* * *
—
When Maggie returned from work, she noticed Phil’s truck in front of the house. She parked behind him and saw Phil and Joan diligently working in the front yard.
“Joan? Phil?” They looked up as she approached, both grinning.
Roy Herbert stood behind the torn screen door, cursing up a storm.
“Dad,” Maggie shouted. “Keep your mouth shut.”
Her father’s eyes widened with shock before he glared at her as if to say she was a traitor to all that was right and good.

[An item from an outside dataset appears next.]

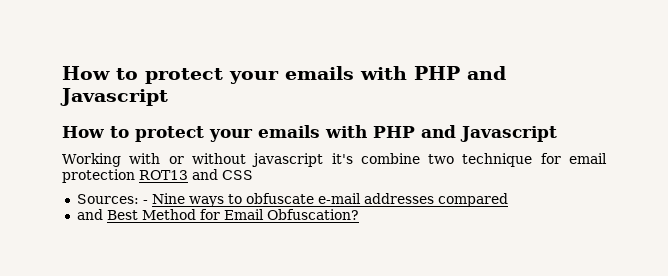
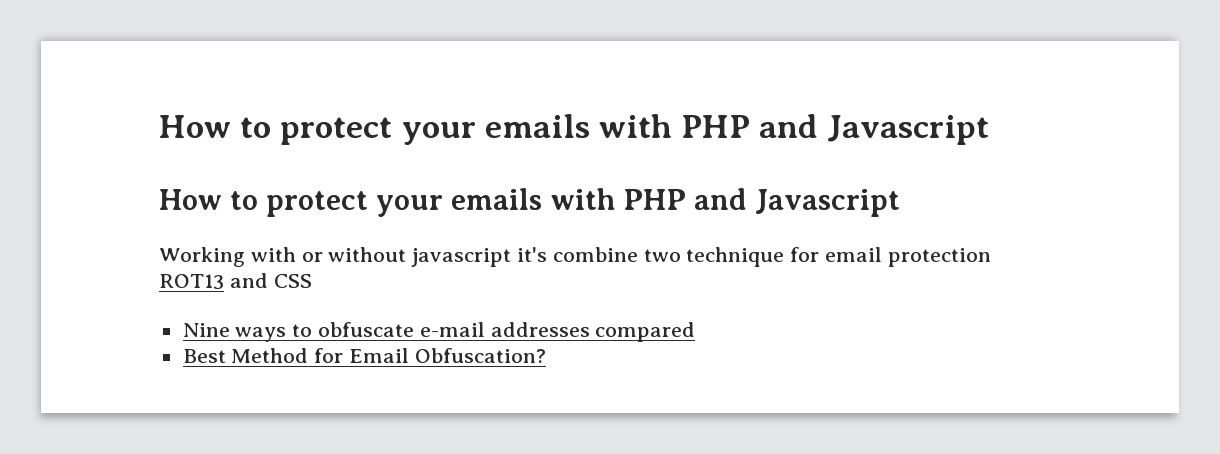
[76,194,148,204] Sources: - -> (312, 281) none
[76,209,103,220] and -> (696, 332) none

Maggie ignored him, as she so often needed to if she intended on keeping her sanity.
“What are you two doing?” Maggie asked her friends, although it was obvious they’d been working in the yard for hours. Phil had mowed what lawn there was, while Joan tackled what had once been flower beds. The wheelbarrow was filled to capacity with clippings and weeds. The sun-parched lawn had been enhanced with what looked like a green spray.
“What do you think we’re doing?” Joan asked, leaning on a rake. “If you’re going to get that loan, we need to get this house into shape.”
“I’ve got the lawn mowed,” Phil said, “and spread seed, which is why the lawn has this green tinge. I was about to water it. If the seeds take root, your dad will need to water it every morning and night.”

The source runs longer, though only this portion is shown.